I recognize this module as an interesting insight into a possible evolution of computers. I do understand that it describes methods that, if implemented in hardware with the appropriate technics, would:
1. be a great step forward (precisely for the parallel computing Damian underlines it would allow);
2. imply that we consider the writing of algorithms differently from what we do now with our 'sequential' machines.

I live in a real world, work with a real PC, and have seen real people using this module. Its documentation does not say "this is a joke", and it is really available on CPAN.

If it was intended only as a joke, I had no way to know it, as its documentation doesn't say so. Moreover, for the reasons stated above, and for the fact that it provides a concise, expressive, elegant way of doing certain things (including computing minimums if you are not in a hurry) I do not think it should be considered <it>mainly</it> as a joke.

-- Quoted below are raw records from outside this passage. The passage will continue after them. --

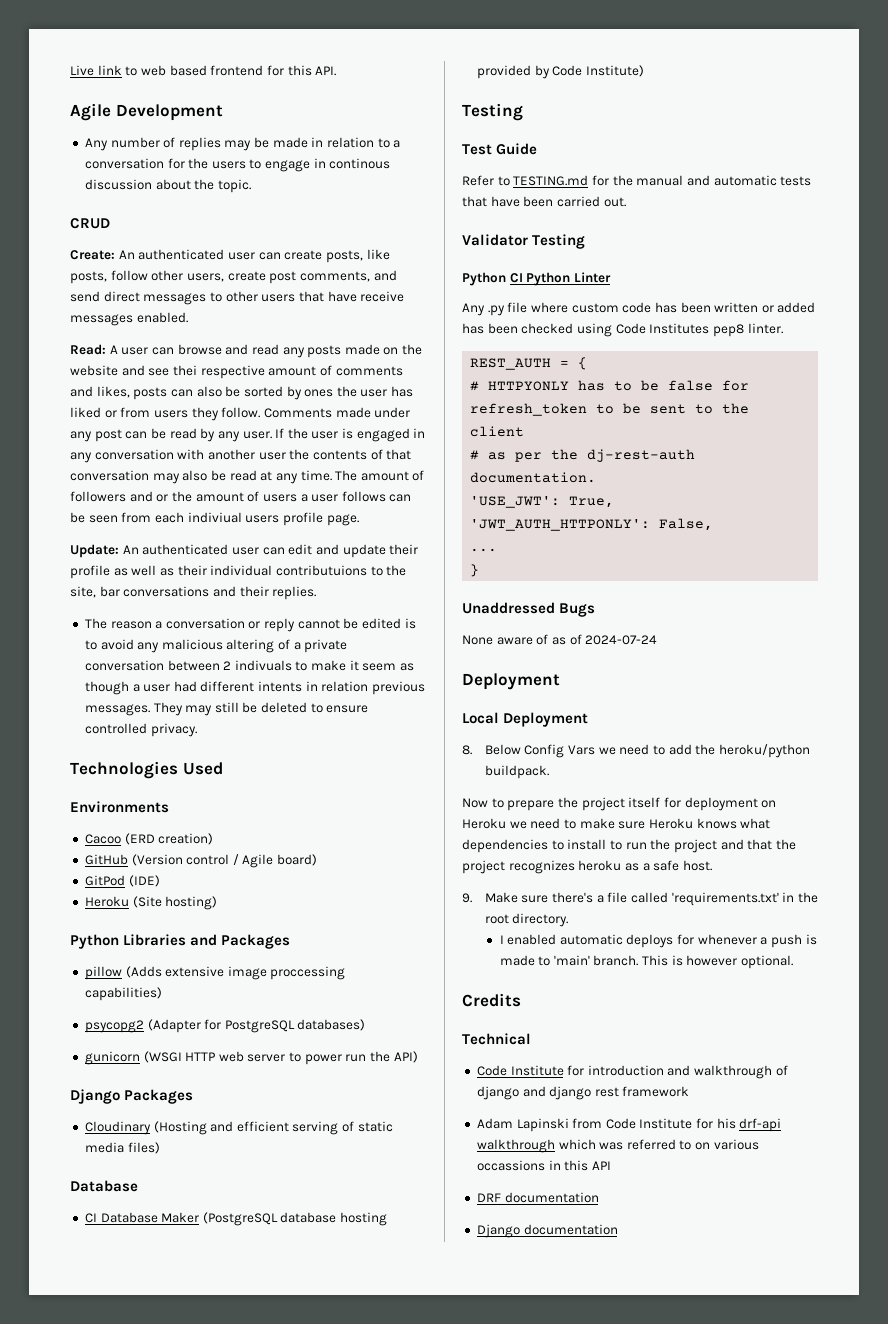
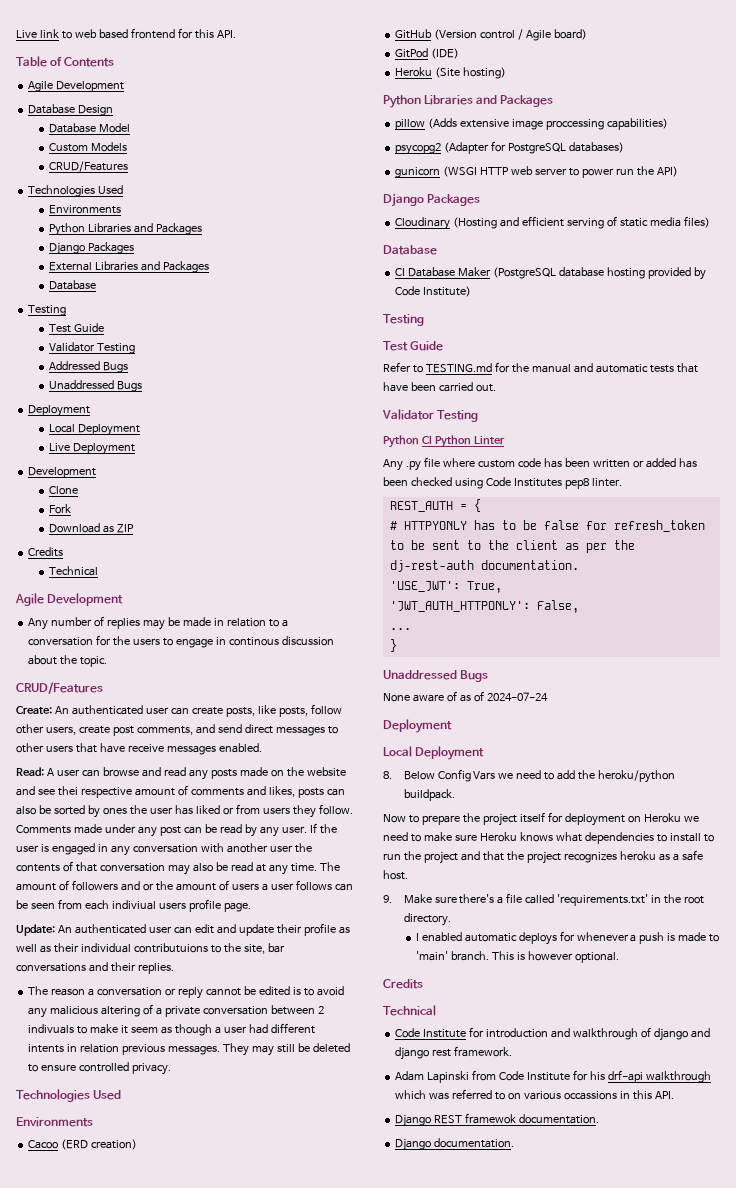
+ Table of Contents
+ Agile Development
+ Database Design
+ Database Model
+ Custom Models
+ CRUD/Features
+ Technologies Used
+ Environments
+ Python Libraries and Packages
+ Django Packages
+ External Libraries and Packages
+ Database
+ Testing
+ Test Guide
+ Validator Testing
+ Addressed Bugs
+ Unaddressed Bugs
+ Deployment
+ Local Deployment
+ Live Deployment
+ Development
+ Clone
+ Fork
+ Download as ZIP
+ Credits
+ Technical
  Any number of replies may be made in relation to a conversation for the users to engage in continous discussion about the topic.
- CRUD
+ CRUD/Features
- # HTTPYONLY has to be false for refresh_token to be sent to the client
- # as per the dj-rest-auth documentation.
+ # HTTPYONLY has to be false for refresh_token to be sent to the client as per the dj-rest-auth documentation.
- Code Institute for introduction and walkthrough of django and django rest framework
+ Code Institute for introduction and walkthrough of django and django rest framework.
- Adam Lapinski from Code Institute for his drf-api walkthrough which was referred to on various occassions in this API
- DRF documentation
- Django documentation
+ Adam Lapinski from Code Institute for his drf-api walkthrough which was referred to on various occassions in this API.
+ Django REST framewok documentation.
+ Django documentation.

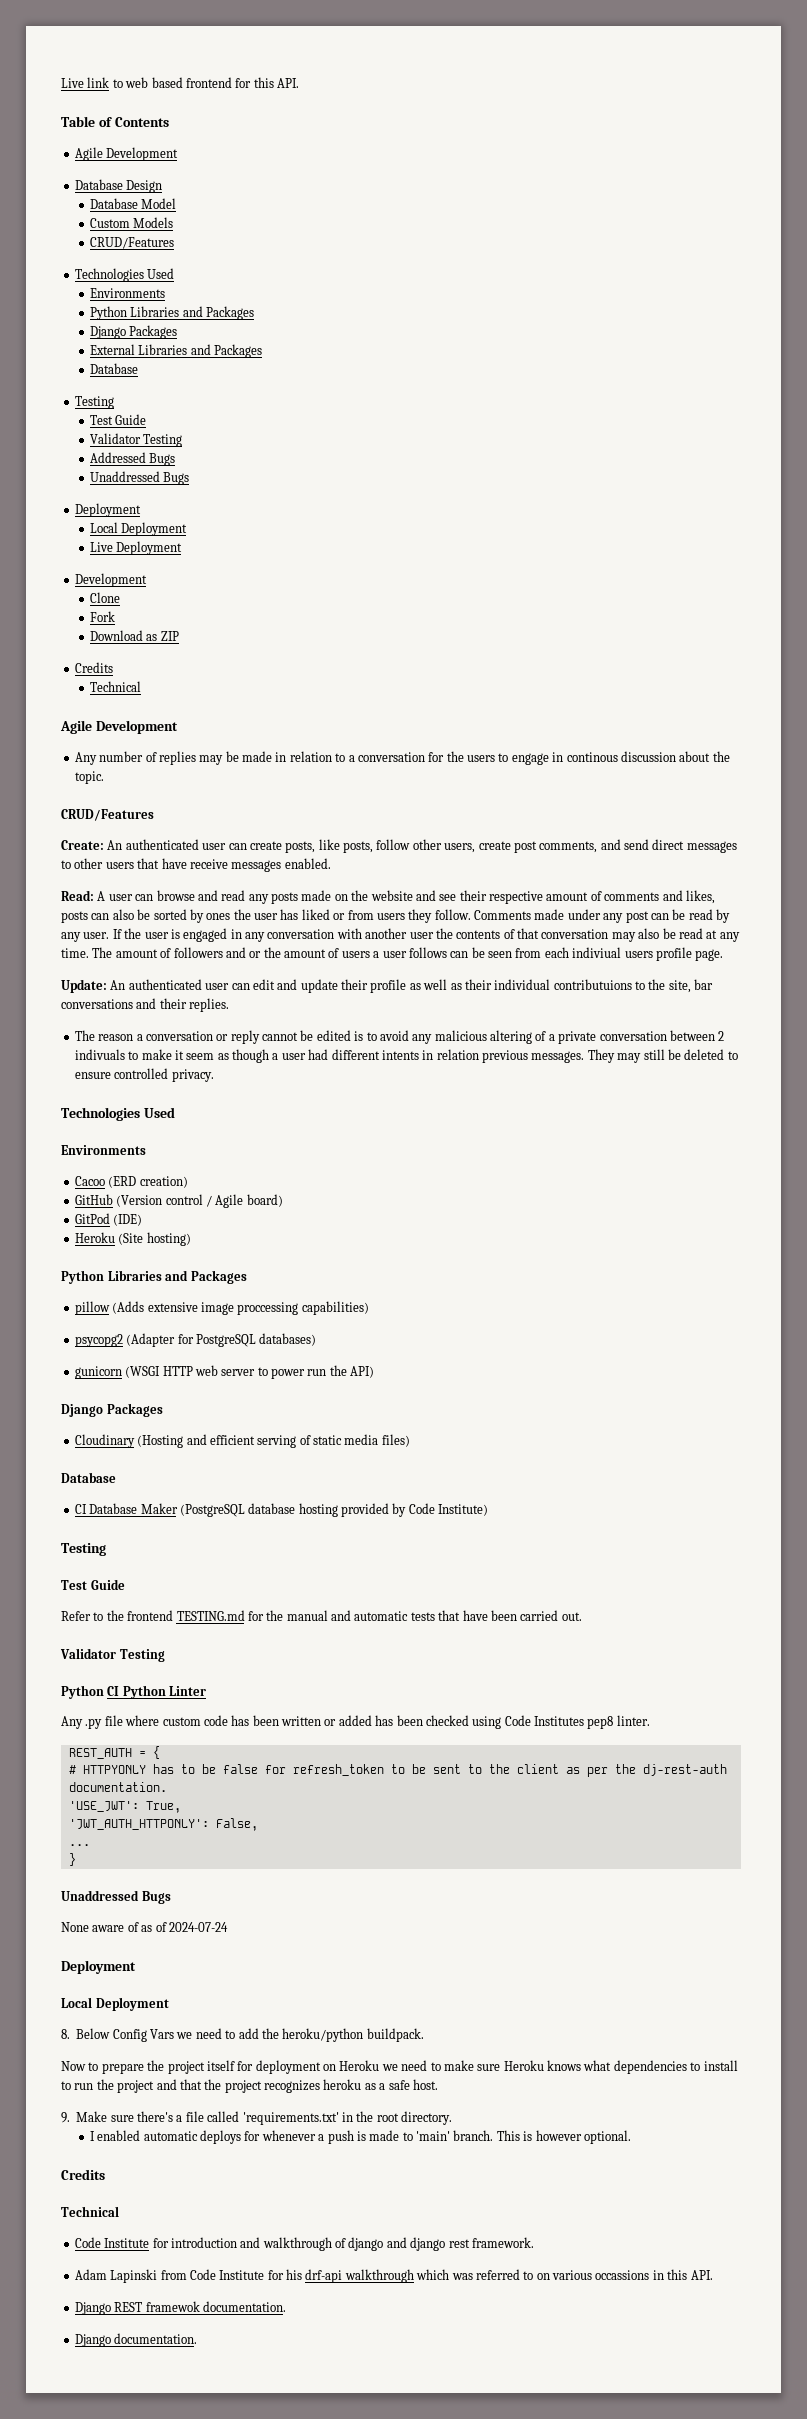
- Read: A user can browse and read any posts made on the website and see thei respective amount of comments and likes, posts can also be sorted by ones the user has liked or from users they follow.
+ Read: A user can browse and read any posts made on the website and see their respective amount of comments and likes, posts can also be sorted by ones the user has liked or from users they follow.
- Refer to TESTING.md for the manual and automatic tests that have been carried out.
+ Refer to the frontend TESTING.md for the manual and automatic tests that have been carried out.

But I probably put too much focus on Q::S. I mainly intended it as an example to illustrate one of the possible shortcomings of <it>"concise, expressive, elegant"</it> ways of doing things: people misunderstanding how much calculus there is behind a simple, innocent, pretty expression.

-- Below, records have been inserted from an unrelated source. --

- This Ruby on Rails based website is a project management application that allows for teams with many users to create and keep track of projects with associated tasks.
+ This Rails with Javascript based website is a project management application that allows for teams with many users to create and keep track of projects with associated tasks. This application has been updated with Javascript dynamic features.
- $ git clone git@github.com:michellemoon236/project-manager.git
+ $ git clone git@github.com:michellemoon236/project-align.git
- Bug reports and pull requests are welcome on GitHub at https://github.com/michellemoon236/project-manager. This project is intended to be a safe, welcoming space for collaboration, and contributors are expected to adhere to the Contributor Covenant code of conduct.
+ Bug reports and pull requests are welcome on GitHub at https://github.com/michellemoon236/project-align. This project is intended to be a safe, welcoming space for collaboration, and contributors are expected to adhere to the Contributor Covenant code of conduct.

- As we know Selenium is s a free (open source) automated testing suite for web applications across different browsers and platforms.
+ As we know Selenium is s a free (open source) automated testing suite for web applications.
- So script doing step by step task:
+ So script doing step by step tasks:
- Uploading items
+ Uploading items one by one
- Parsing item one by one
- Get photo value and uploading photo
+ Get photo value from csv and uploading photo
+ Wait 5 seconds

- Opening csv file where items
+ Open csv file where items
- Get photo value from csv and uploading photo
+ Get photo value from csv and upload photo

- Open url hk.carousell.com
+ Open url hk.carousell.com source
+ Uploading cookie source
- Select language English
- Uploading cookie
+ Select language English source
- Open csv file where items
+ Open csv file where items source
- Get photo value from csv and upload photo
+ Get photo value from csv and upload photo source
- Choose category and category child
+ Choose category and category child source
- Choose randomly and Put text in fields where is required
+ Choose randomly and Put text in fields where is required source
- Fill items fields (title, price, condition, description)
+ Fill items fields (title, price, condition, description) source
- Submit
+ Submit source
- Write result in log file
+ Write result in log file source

Concerning the particular complexity of this prime number tester, I have to agree with you, Abigail. <it>It's just using different units than I am used to.</it> The problem is that the units are not specified. I did understand that Damian was expressing his complexity in terms of elementary quantic operations. But please admit that in everyday programming, what interests most of us is complexity in terms of time (or space, sometimes). This O(1) is pure prospective and does not mean much for the pragmatic programmer of today.

For your specific example of the point and the line, I agree too: I need, basically, 2 multiplications, one substraction, and one comparison. So it runs in constant time on everyday PCs (no matter how long the line is :).
Still, I can say it is an operation in O(n) (time) if I consider my little brain as the target platform (the larger the number, the longer it takes me to compute multiplications). But if I say so, I will definitely not forget to specify the unit (time) and the platform (you servant), for they are not what people are accustomed to.

(Maybe I should try and be more concise myself.) BTW, you seem to like polemics, Abigail, and I like that too :).

Sometimes, and this is on a case by case basis, simplication, abstraction, or any other way to reduce code may be simplier to maintain, document, and explain to others than code that might run faster but is overall a bit harder to read.

For example, given hypothetical:

my @d = 2 * all( @values );  # Method 1, assume 'use Q::S'
my @d = map { 2*$_ } @values; # Method 2
[download]

(and include method 3, which would be the functional/Haskill approach to this problem, which I know you can write, but I have no idea how to write it myself :-).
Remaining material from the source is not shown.